Saved data entries:
%%

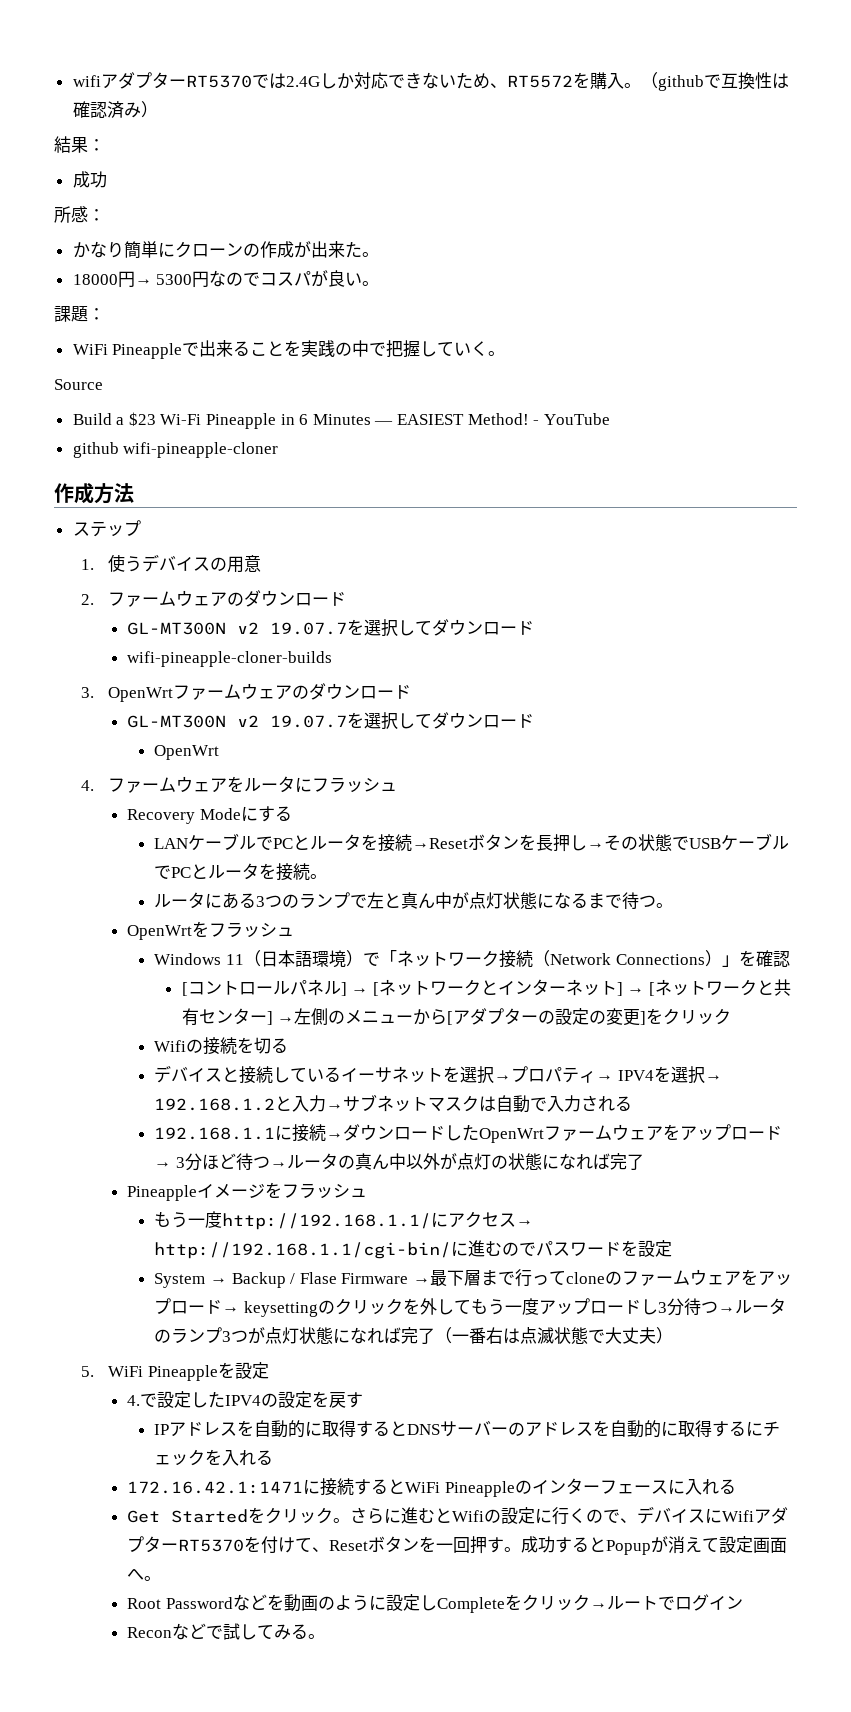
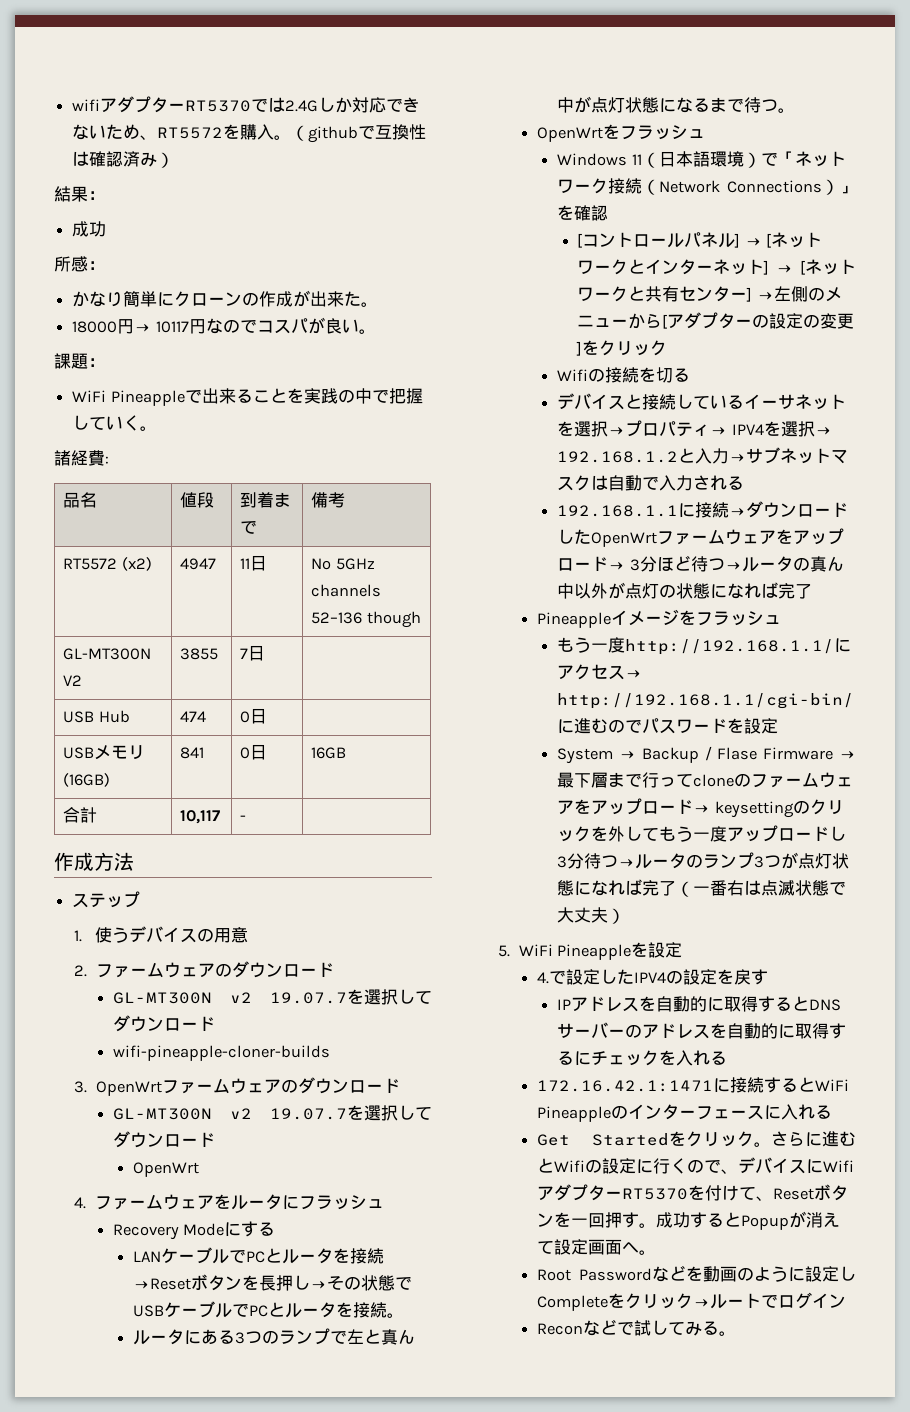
- 18000円→ 5300円なのでコスパが良い。
+ 18000円→ 10117円なのでコスパが良い。
- Source
- Build a $23 Wi-Fi Pineapple in 6 Minutes — EASIEST Method! - YouTube
- github wifi-pineapple-cloner
+ 諸経費:
+ 品名 | 値段 | 到着まで | 備考
+ RT5572 (x2) | 4947 | 11日 | No 5GHz channels 52–136 though
+ GL-MT300N V2 | 3855 | 7日 |
+ USB Hub | 474 | 0日 |
+ USBメモリ(16GB) | 841 | 0日 | 16GB
+ 合計 | 10,117 | - |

%%

YOUR INSTRUCTIONS
Once the pictures are set aside, repeat each entry exactly as it stands.

RESPONSE TO THE TASK
- 18000円→ 5300円なのでコスパが良い。
+ 18000円→ 10117円なのでコスパが良い。
- Source
- Build a $23 Wi-Fi Pineapple in 6 Minutes — EASIEST Method! - YouTube
- github wifi-pineapple-cloner
+ 諸経費:
+ 品名 | 値段 | 到着まで | 備考
+ RT5572 (x2) | 4947 | 11日 | No 5GHz channels 52–136 though
+ GL-MT300N V2 | 3855 | 7日 |
+ USB Hub | 474 | 0日 |
+ USBメモリ(16GB) | 841 | 0日 | 16GB
+ 合計 | 10,117 | - |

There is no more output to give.